───── Data in this exercise ─────

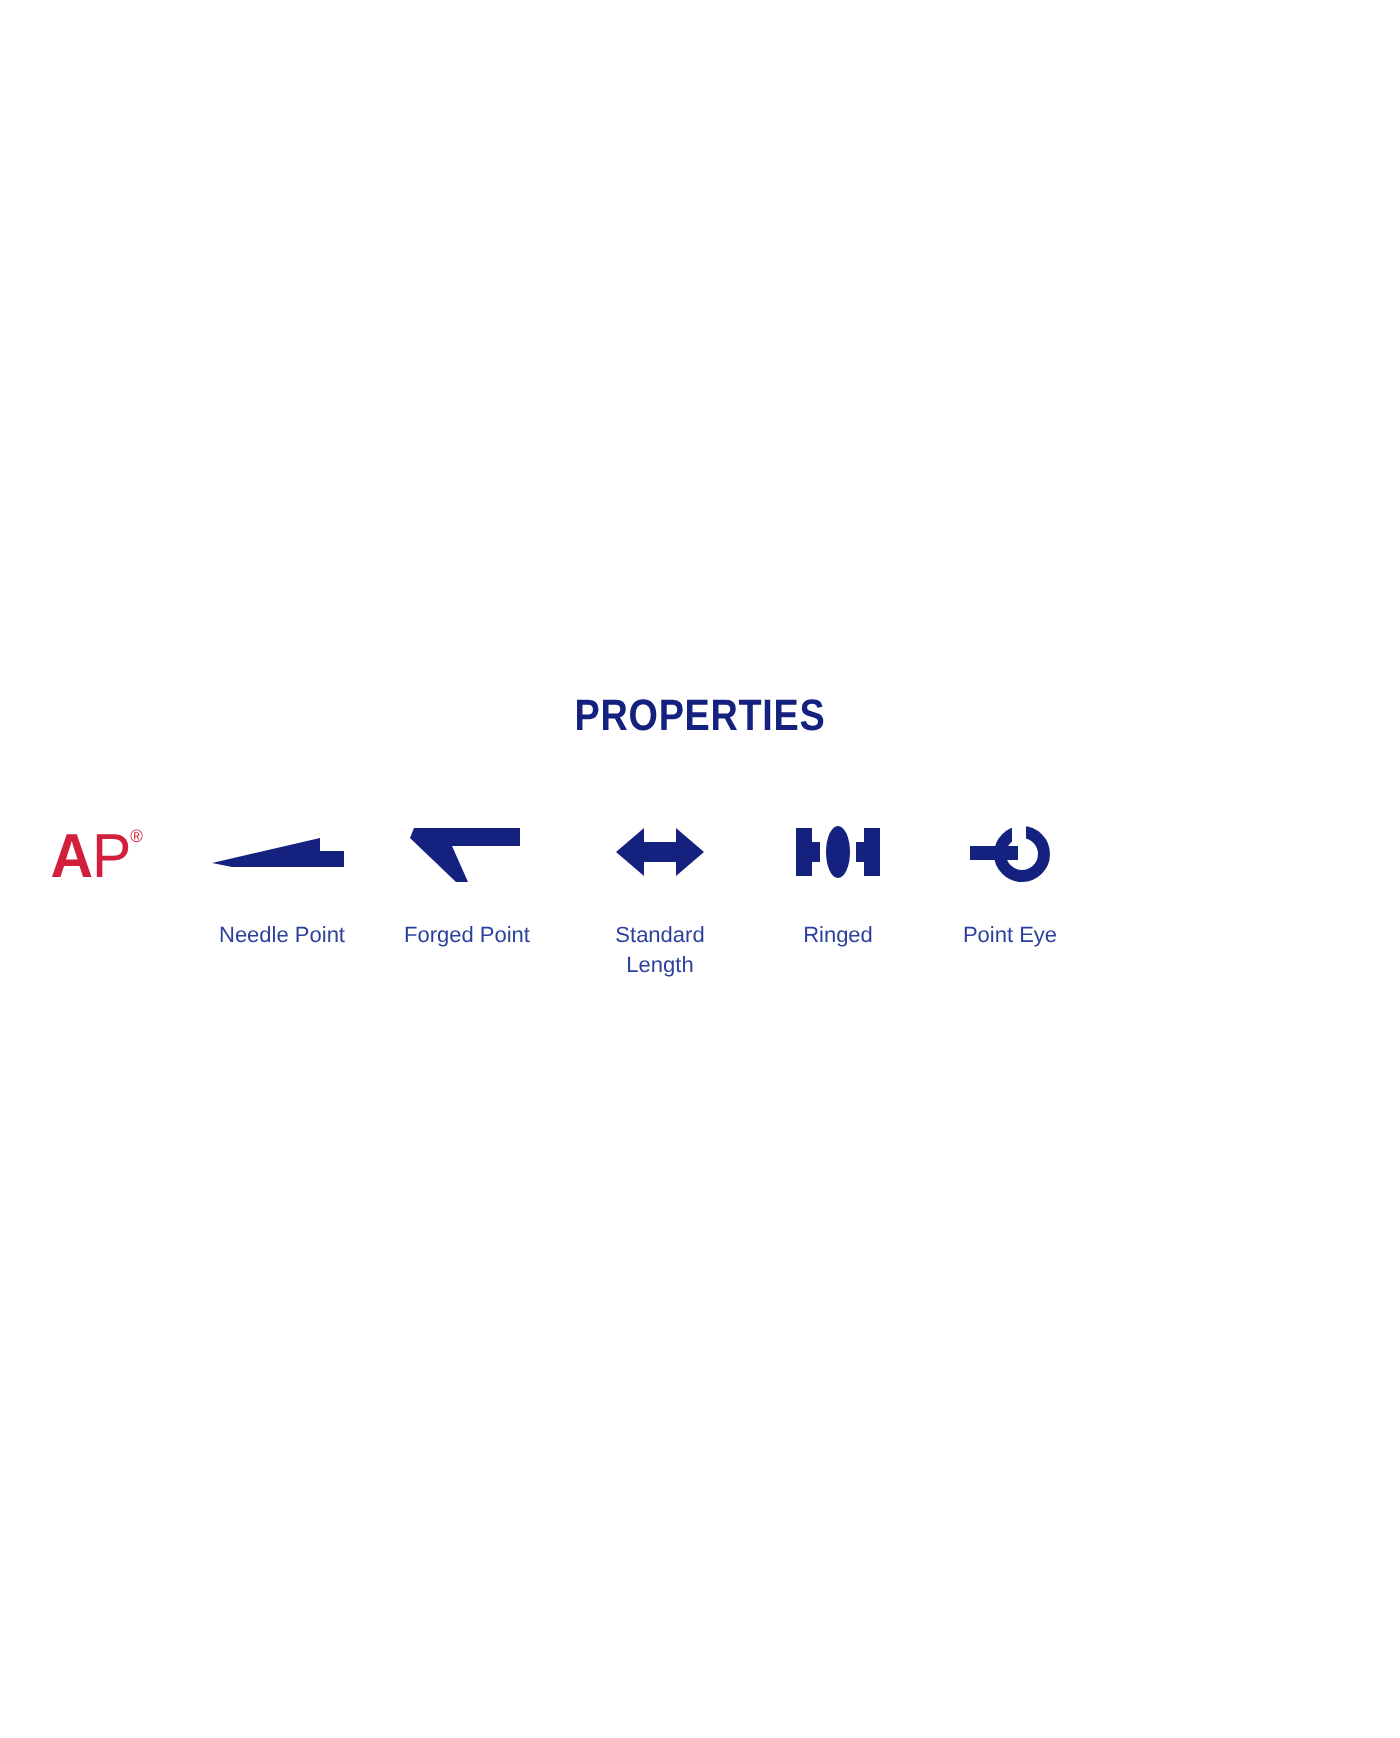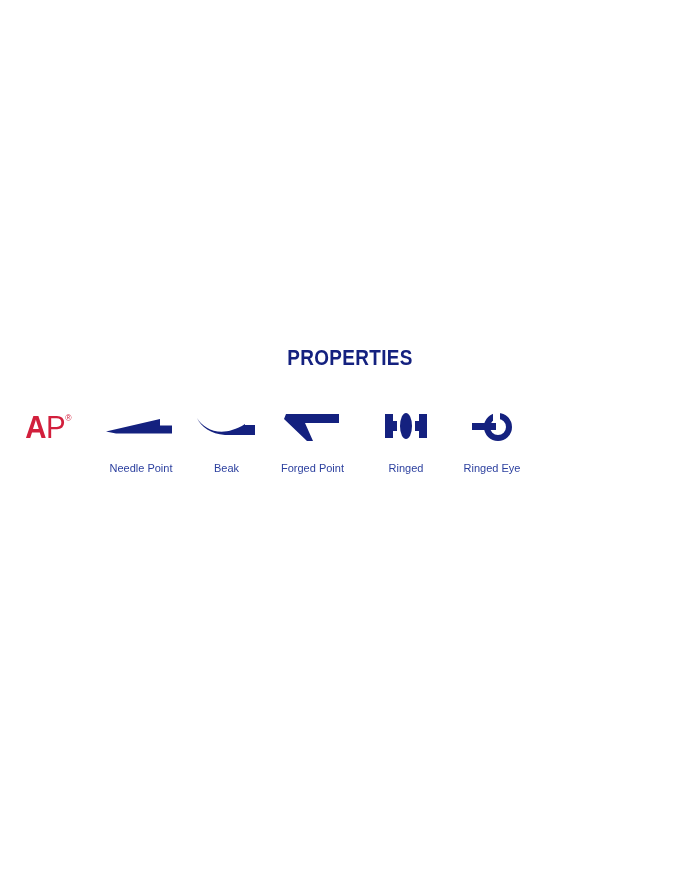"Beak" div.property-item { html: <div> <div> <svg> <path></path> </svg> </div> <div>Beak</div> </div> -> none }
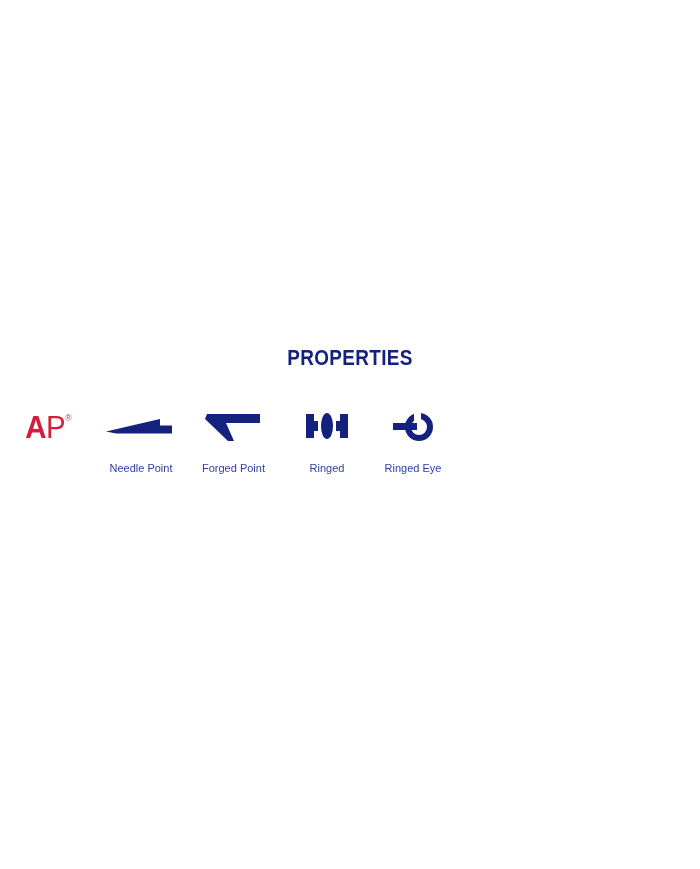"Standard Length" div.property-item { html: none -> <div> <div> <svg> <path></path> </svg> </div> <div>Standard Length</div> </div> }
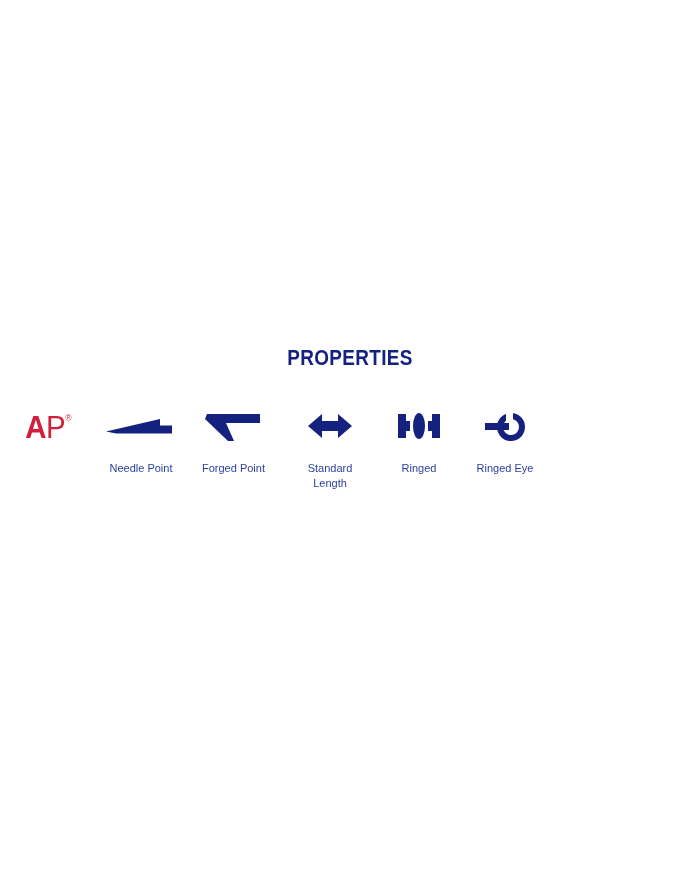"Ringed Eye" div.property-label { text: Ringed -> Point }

─────
───── Data in this exercise ─────

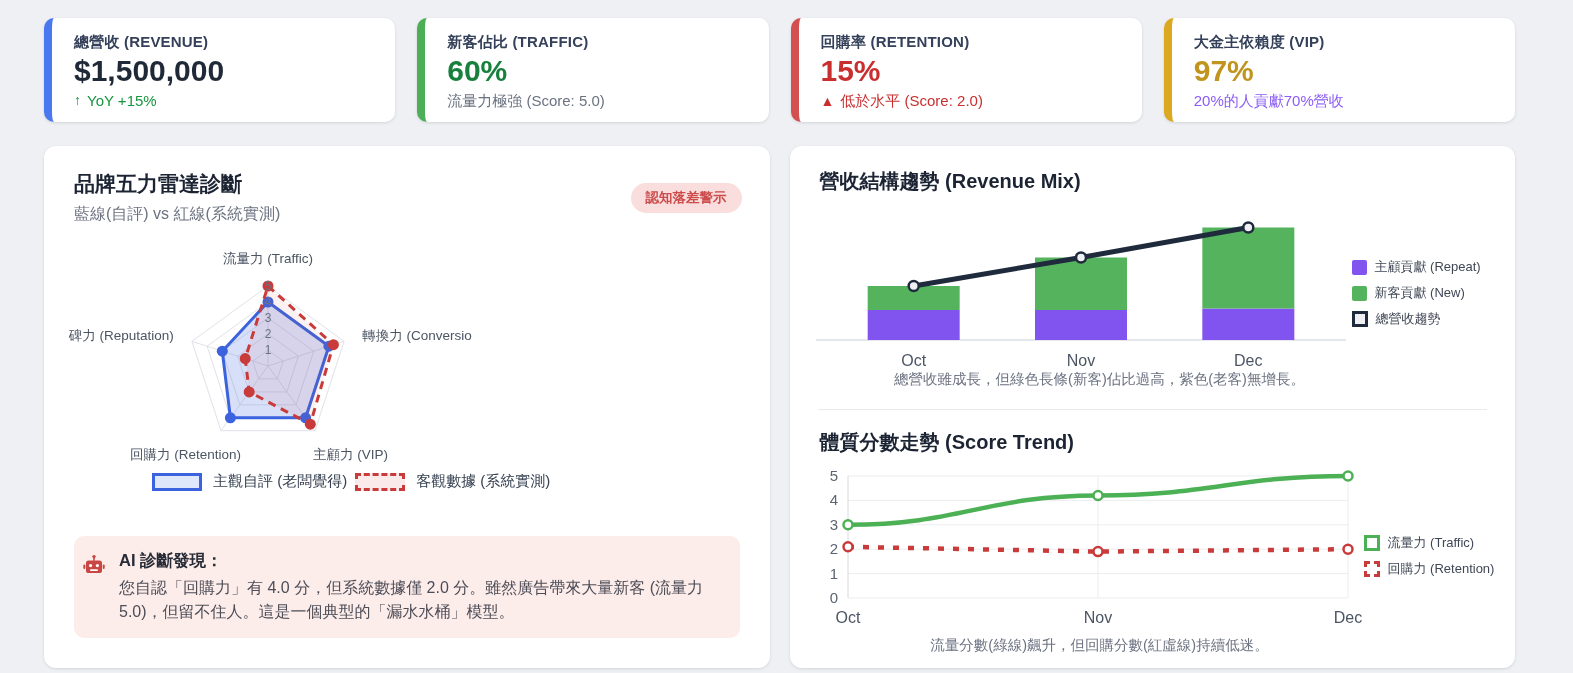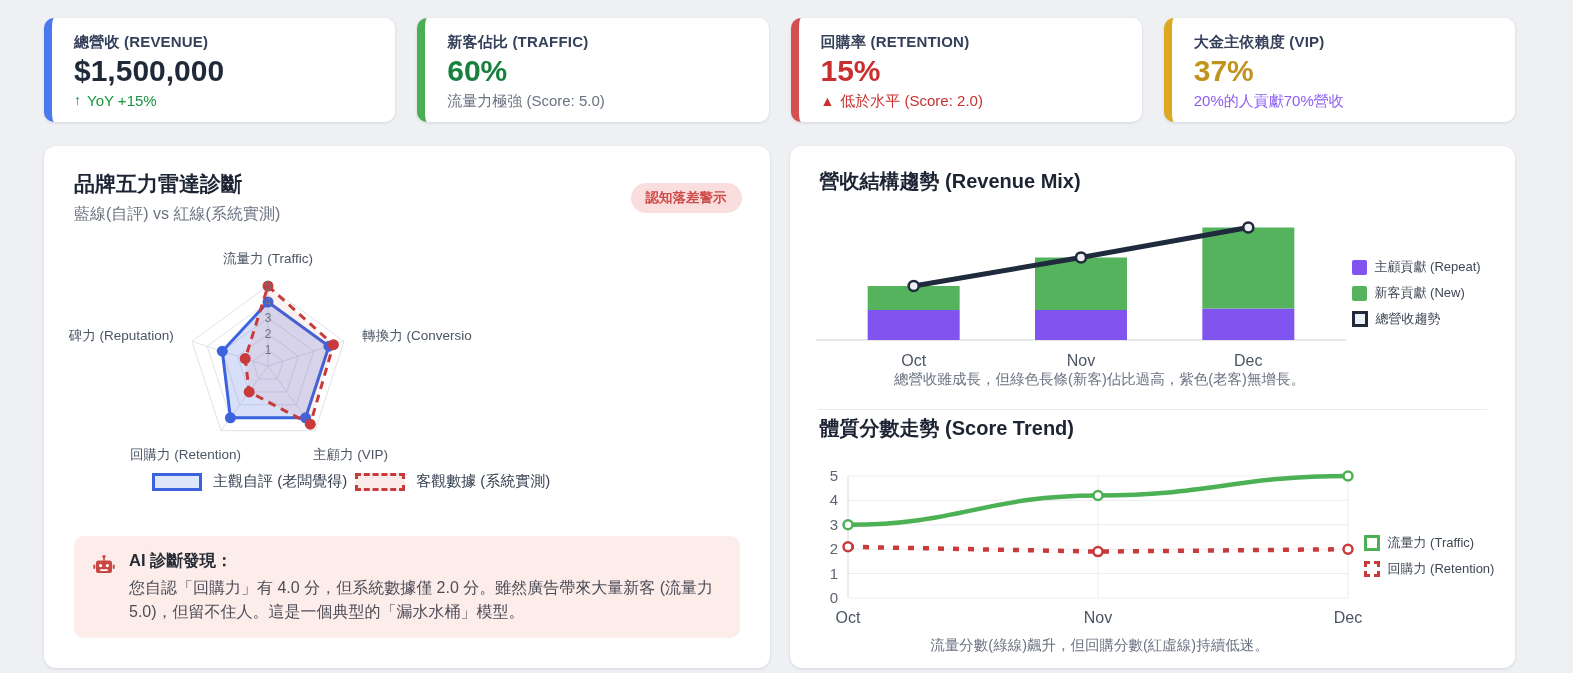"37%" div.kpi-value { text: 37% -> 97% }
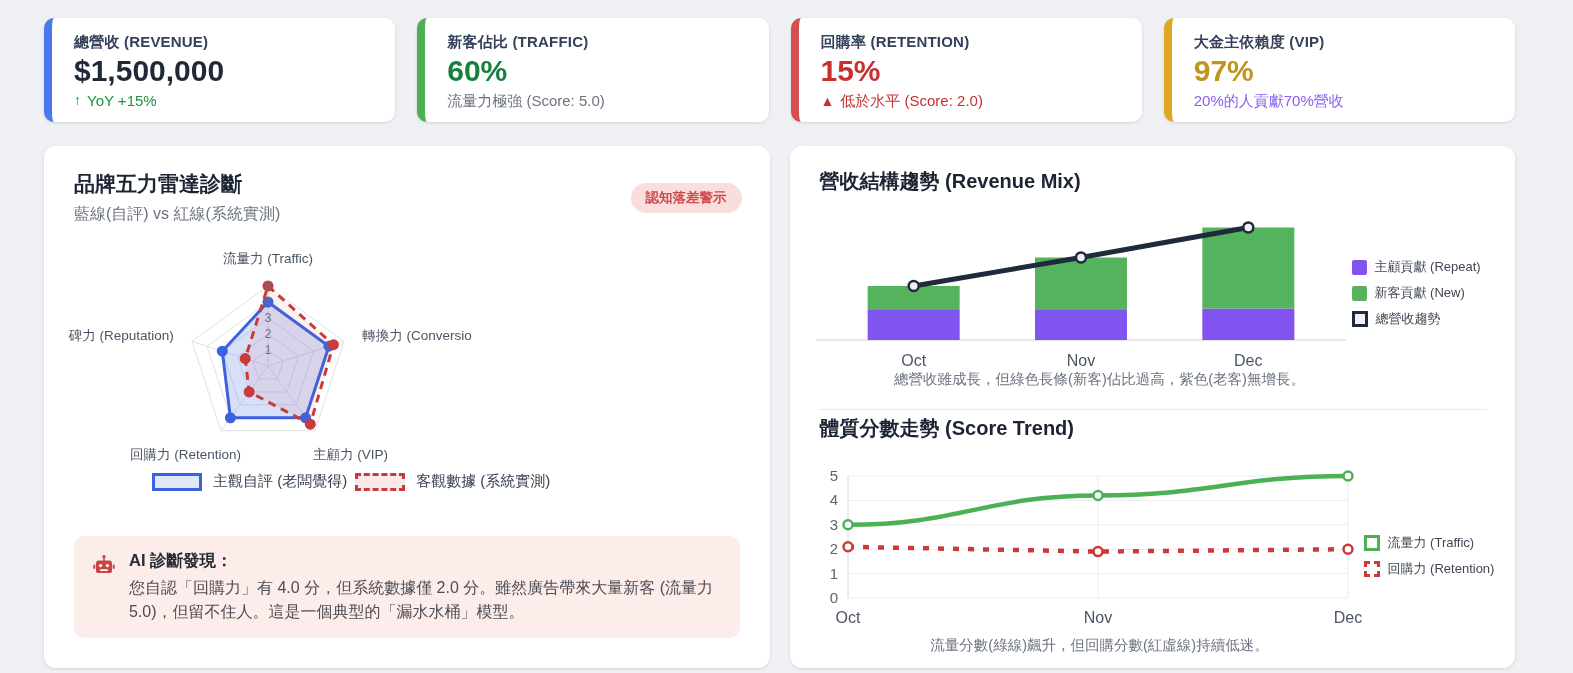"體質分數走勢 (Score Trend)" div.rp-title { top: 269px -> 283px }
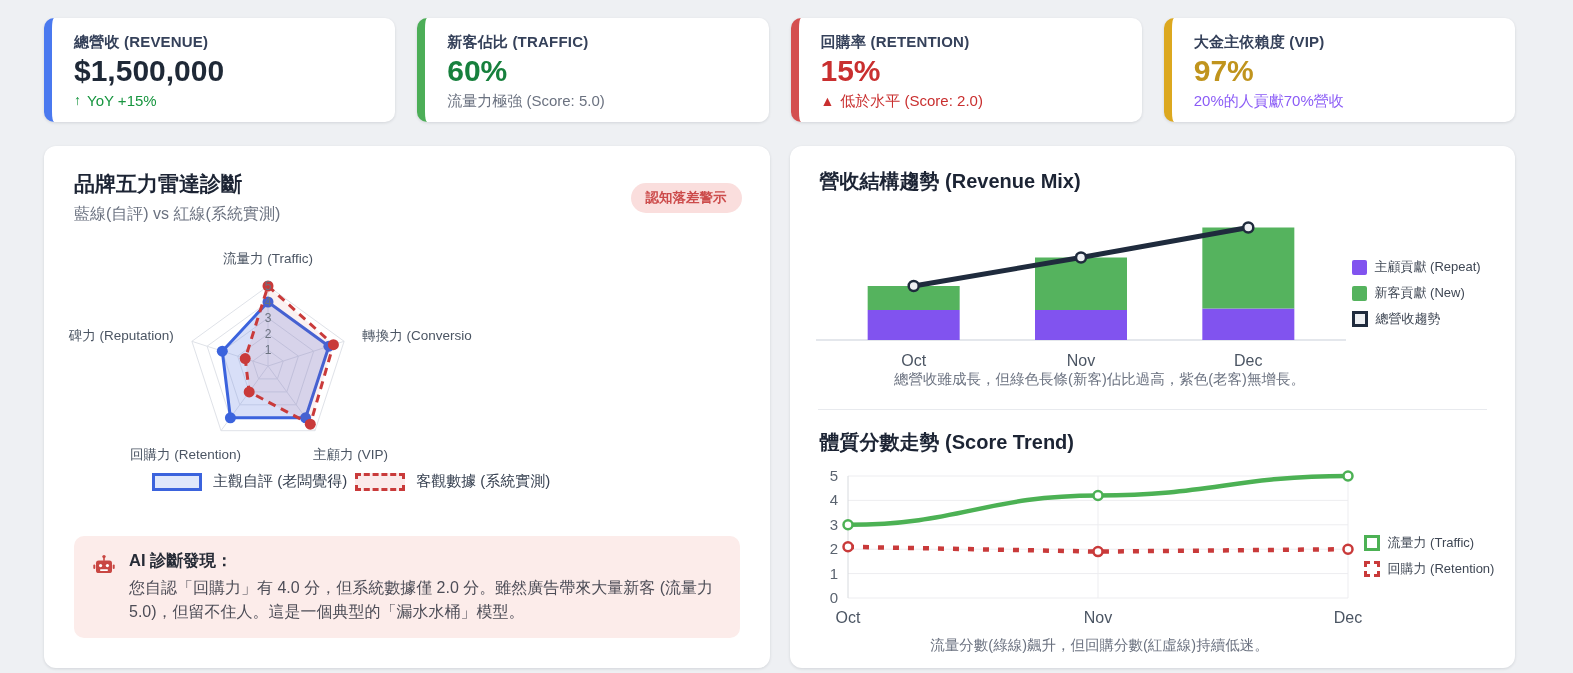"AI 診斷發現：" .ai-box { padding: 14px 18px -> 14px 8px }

─────

The material above holds pictures; leave them out. Repeat exactly the lines from the one containing "text: 37% ->" through the one containing "padding: 14px 18px", and nothing else.

**Exercise solution:**
"37%" div.kpi-value { text: 37% -> 97% }
"體質分數走勢 (Score Trend)" div.rp-title { top: 269px -> 283px }
"AI 診斷發現：" .ai-box { padding: 14px 18px -> 14px 8px }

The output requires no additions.